-- Exercise aim --
Type the entries out once more. Match them exactly.

(Excerpts from a dataset)
★ ★ ★ ★ ★
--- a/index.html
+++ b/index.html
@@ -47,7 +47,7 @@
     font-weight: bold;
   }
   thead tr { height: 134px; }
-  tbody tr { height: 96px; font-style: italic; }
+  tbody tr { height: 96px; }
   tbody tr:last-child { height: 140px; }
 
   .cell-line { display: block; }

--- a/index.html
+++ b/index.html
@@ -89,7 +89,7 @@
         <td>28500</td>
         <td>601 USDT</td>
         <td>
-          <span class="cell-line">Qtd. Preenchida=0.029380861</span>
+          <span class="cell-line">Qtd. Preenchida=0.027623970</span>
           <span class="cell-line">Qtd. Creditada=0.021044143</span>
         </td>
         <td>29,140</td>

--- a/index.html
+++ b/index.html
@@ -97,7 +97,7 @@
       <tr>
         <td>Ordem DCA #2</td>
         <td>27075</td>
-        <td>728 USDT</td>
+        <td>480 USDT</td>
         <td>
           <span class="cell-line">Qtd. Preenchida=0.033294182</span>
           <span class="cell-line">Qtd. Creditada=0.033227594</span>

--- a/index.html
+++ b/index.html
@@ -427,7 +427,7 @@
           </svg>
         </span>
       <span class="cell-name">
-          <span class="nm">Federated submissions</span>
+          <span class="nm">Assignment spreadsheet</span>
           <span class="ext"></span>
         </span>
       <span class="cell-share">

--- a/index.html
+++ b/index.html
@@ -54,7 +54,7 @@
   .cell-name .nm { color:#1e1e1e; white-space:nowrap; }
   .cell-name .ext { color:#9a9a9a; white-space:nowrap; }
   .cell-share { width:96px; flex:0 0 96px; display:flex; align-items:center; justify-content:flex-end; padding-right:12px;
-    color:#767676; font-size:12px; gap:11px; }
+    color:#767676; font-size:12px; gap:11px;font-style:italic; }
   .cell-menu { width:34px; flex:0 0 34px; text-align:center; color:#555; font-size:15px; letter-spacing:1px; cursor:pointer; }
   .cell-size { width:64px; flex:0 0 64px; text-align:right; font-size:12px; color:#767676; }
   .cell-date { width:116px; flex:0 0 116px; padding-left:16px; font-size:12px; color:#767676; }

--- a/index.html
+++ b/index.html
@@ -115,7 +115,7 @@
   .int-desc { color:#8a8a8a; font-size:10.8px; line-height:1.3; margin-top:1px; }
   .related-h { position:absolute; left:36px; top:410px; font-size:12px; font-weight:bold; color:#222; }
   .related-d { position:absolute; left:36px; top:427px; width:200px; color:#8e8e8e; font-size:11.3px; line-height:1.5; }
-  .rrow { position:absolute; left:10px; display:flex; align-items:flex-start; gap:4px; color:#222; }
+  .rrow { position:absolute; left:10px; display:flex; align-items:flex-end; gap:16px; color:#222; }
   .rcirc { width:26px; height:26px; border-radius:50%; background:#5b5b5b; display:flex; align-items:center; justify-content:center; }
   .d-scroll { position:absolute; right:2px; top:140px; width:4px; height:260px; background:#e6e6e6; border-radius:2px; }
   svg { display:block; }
★ ★ ★ ★ ★
-- Response for this exercise --
--- a/index.html
+++ b/index.html
@@ -47,7 +47,7 @@
     font-weight: bold;
   }
   thead tr { height: 134px; }
-  tbody tr { height: 96px; font-style: italic; }
+  tbody tr { height: 96px; }
   tbody tr:last-child { height: 140px; }
 
   .cell-line { display: block; }

--- a/index.html
+++ b/index.html
@@ -89,7 +89,7 @@
         <td>28500</td>
         <td>601 USDT</td>
         <td>
-          <span class="cell-line">Qtd. Preenchida=0.029380861</span>
+          <span class="cell-line">Qtd. Preenchida=0.027623970</span>
           <span class="cell-line">Qtd. Creditada=0.021044143</span>
         </td>
         <td>29,140</td>

--- a/index.html
+++ b/index.html
@@ -97,7 +97,7 @@
       <tr>
         <td>Ordem DCA #2</td>
         <td>27075</td>
-        <td>728 USDT</td>
+        <td>480 USDT</td>
         <td>
           <span class="cell-line">Qtd. Preenchida=0.033294182</span>
           <span class="cell-line">Qtd. Creditada=0.033227594</span>

--- a/index.html
+++ b/index.html
@@ -427,7 +427,7 @@
           </svg>
         </span>
       <span class="cell-name">
-          <span class="nm">Federated submissions</span>
+          <span class="nm">Assignment spreadsheet</span>
           <span class="ext"></span>
         </span>
       <span class="cell-share">

--- a/index.html
+++ b/index.html
@@ -54,7 +54,7 @@
   .cell-name .nm { color:#1e1e1e; white-space:nowrap; }
   .cell-name .ext { color:#9a9a9a; white-space:nowrap; }
   .cell-share { width:96px; flex:0 0 96px; display:flex; align-items:center; justify-content:flex-end; padding-right:12px;
-    color:#767676; font-size:12px; gap:11px; }
+    color:#767676; font-size:12px; gap:11px;font-style:italic; }
   .cell-menu { width:34px; flex:0 0 34px; text-align:center; color:#555; font-size:15px; letter-spacing:1px; cursor:pointer; }
   .cell-size { width:64px; flex:0 0 64px; text-align:right; font-size:12px; color:#767676; }
   .cell-date { width:116px; flex:0 0 116px; padding-left:16px; font-size:12px; color:#767676; }

--- a/index.html
+++ b/index.html
@@ -115,7 +115,7 @@
   .int-desc { color:#8a8a8a; font-size:10.8px; line-height:1.3; margin-top:1px; }
   .related-h { position:absolute; left:36px; top:410px; font-size:12px; font-weight:bold; color:#222; }
   .related-d { position:absolute; left:36px; top:427px; width:200px; color:#8e8e8e; font-size:11.3px; line-height:1.5; }
-  .rrow { position:absolute; left:10px; display:flex; align-items:flex-start; gap:4px; color:#222; }
+  .rrow { position:absolute; left:10px; display:flex; align-items:flex-end; gap:16px; color:#222; }
   .rcirc { width:26px; height:26px; border-radius:50%; background:#5b5b5b; display:flex; align-items:center; justify-content:center; }
   .d-scroll { position:absolute; right:2px; top:140px; width:4px; height:260px; background:#e6e6e6; border-radius:2px; }
   svg { display:block; }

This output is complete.